The Landlord’s Pickle
    ‘A penny a go!’ shouted Hector. ‘A penny. Who today will challenge me with a riddle for a penny?’
    Hector stood on a podium in the middle of Fiveways. He was well acquainted with the place these days. He was thinner than he used to be, and his clothes were more worn, but he was cheerful and energetic. His dark eyes scanned the small crowd that had gathered around him. Not so many this morning, but Hector knew there was always someone willing to part with a penny or two and soon the riddles came thick and fast.
    ‘What can a man break many times without touching?’
    ‘His promise,’ replied Hector. ‘Let’s ’ave another.’
    ‘Give me food and I will live; give me water and I will die. What am I?’
    ‘Fire. Another.’
    ‘What can a craftsman make that is never seen?’
    ‘Noise,’ said Hector. ‘Any more?’
    A large man stepped forward, his arms folded across his barrel-like chest. ‘You won’t get this one,’ he said. ‘I found it in a book!’
    The crowd ‘oohed’ and ‘aaahed’ and applauded. Imagine, a book!
    ‘We’ll see,’ said Hector evenly. He had found that those who were most sure of themselves were usually the losers. ‘Let us hear it.’
    ‘How does a man get down from an elephant?’
    The crowd laughed.
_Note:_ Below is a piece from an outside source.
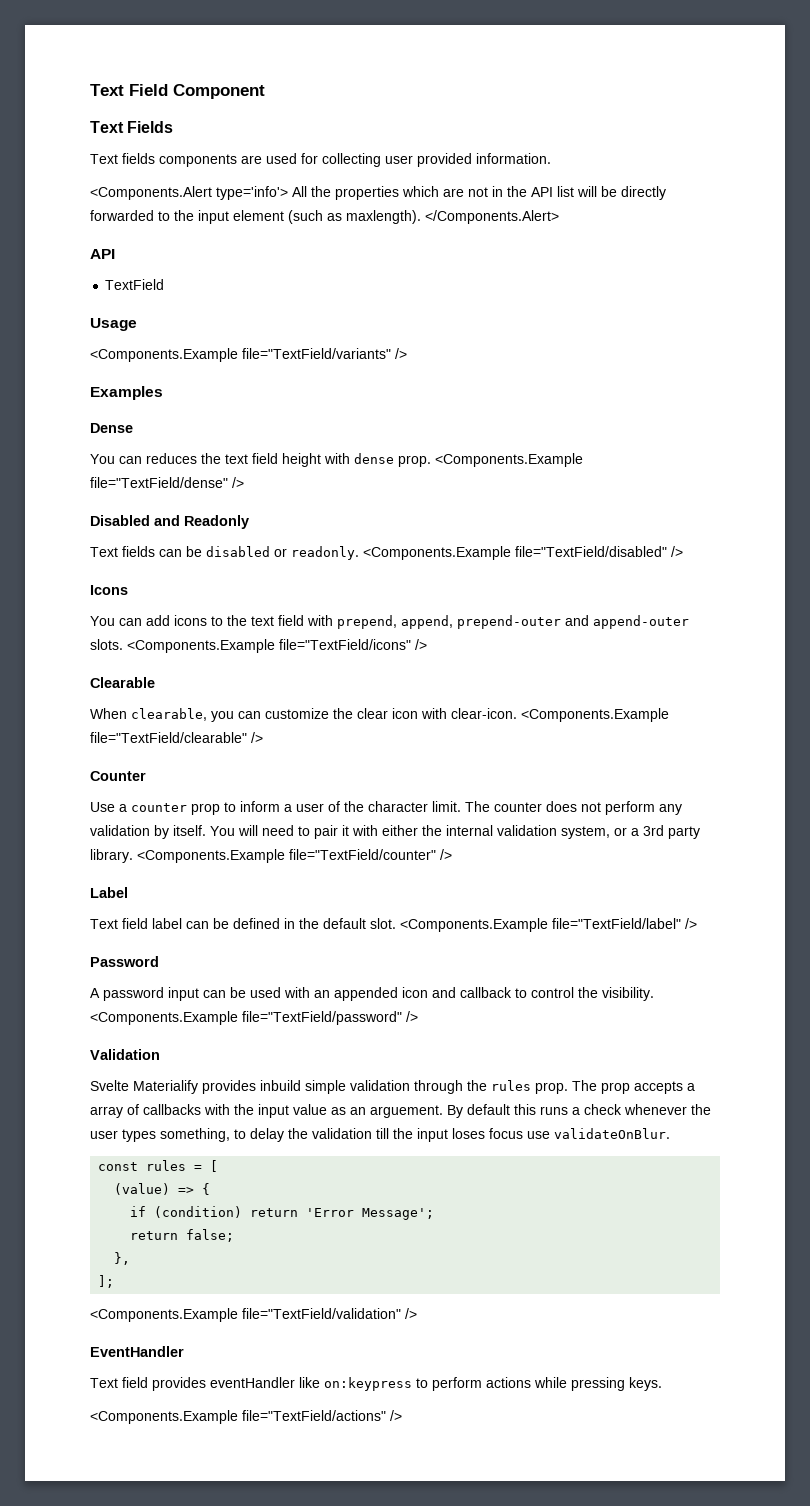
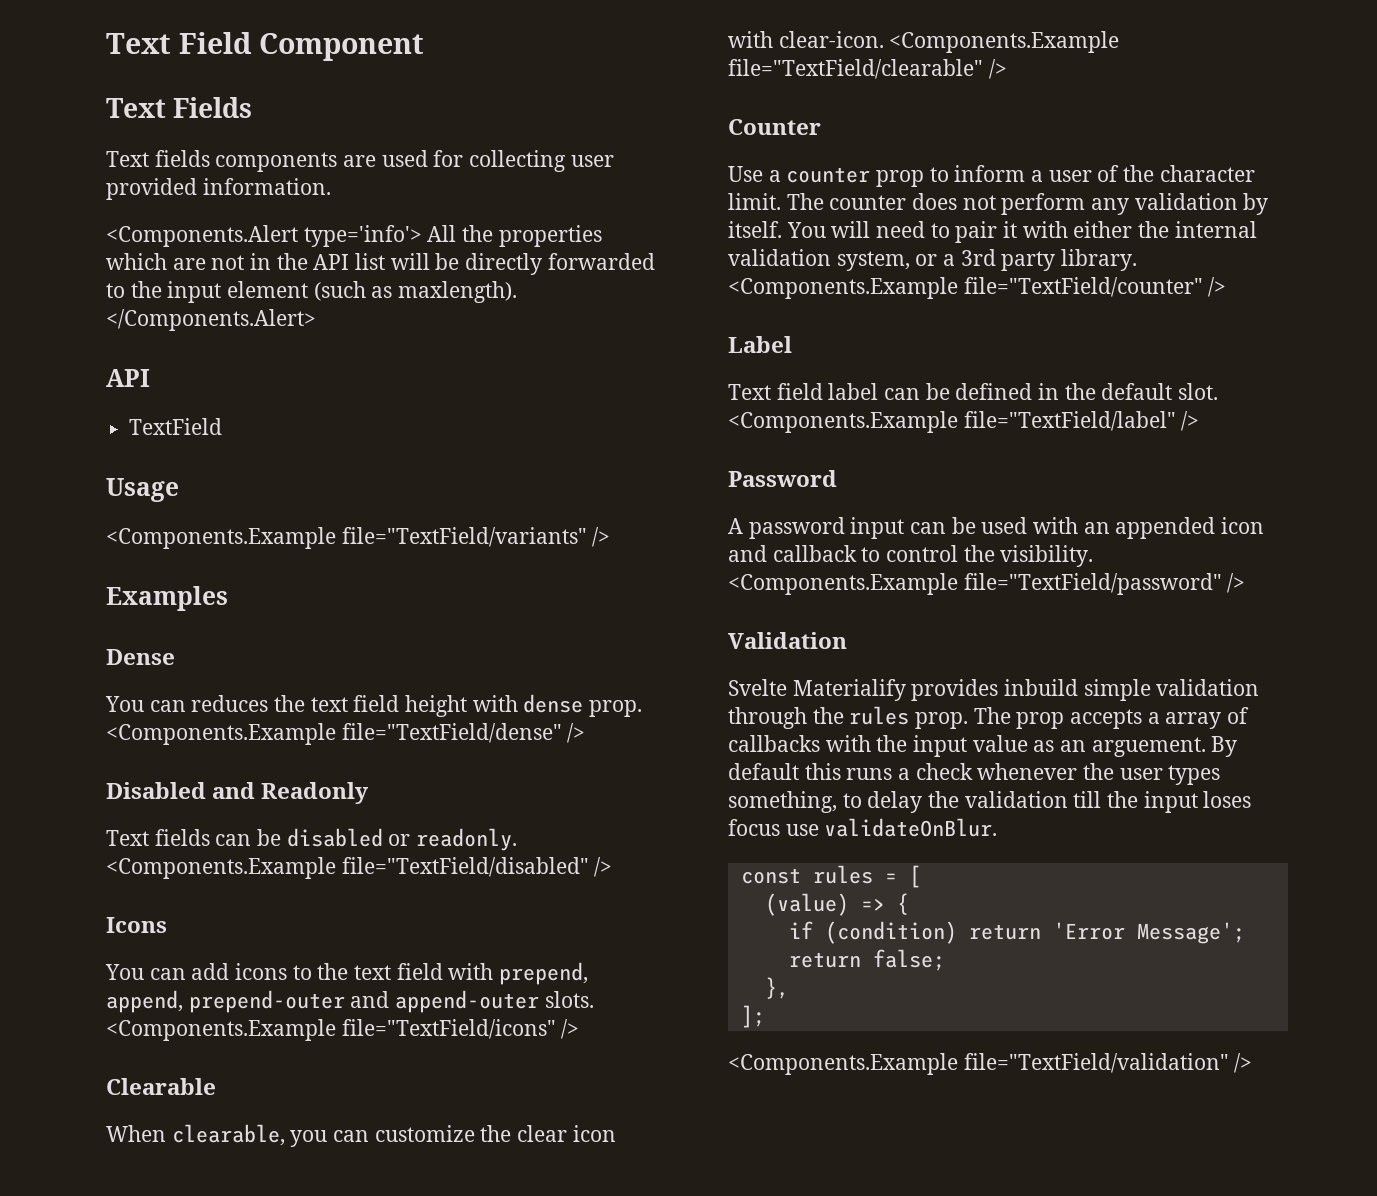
- EventHandler
- Text field provides eventHandler like on:keypress to perform actions while pressing keys.
- <Components.Example file="TextField/actions" />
Some asked their neighbour, ‘What’s an elephant?’
    Hector pretended to think, steepling his fingers and looking skyward. ‘I believe,’ he replied slowly, ‘that you can’t get down from an elephant because it comes only from a duck!’
    The crowd cheered and clapped as Hector smiled broadly. Riddling, something that once had been little more than an enjoyable diversion with his father, was proving to be a lucrative skill. Sometimes he almost felt it was wrong to accept payment – he enjoyed the whole act so immensely, and it lifted for a while the sombre mood that had descended on him since losing his father. But Polly, who often stole a moment from her day and came down to hear Hector at work or bring him lunch, told him that was nonsense, that he thought about things far too much. As another penny landed at his feet, he bent to pick it up and a new voice cut through the noise.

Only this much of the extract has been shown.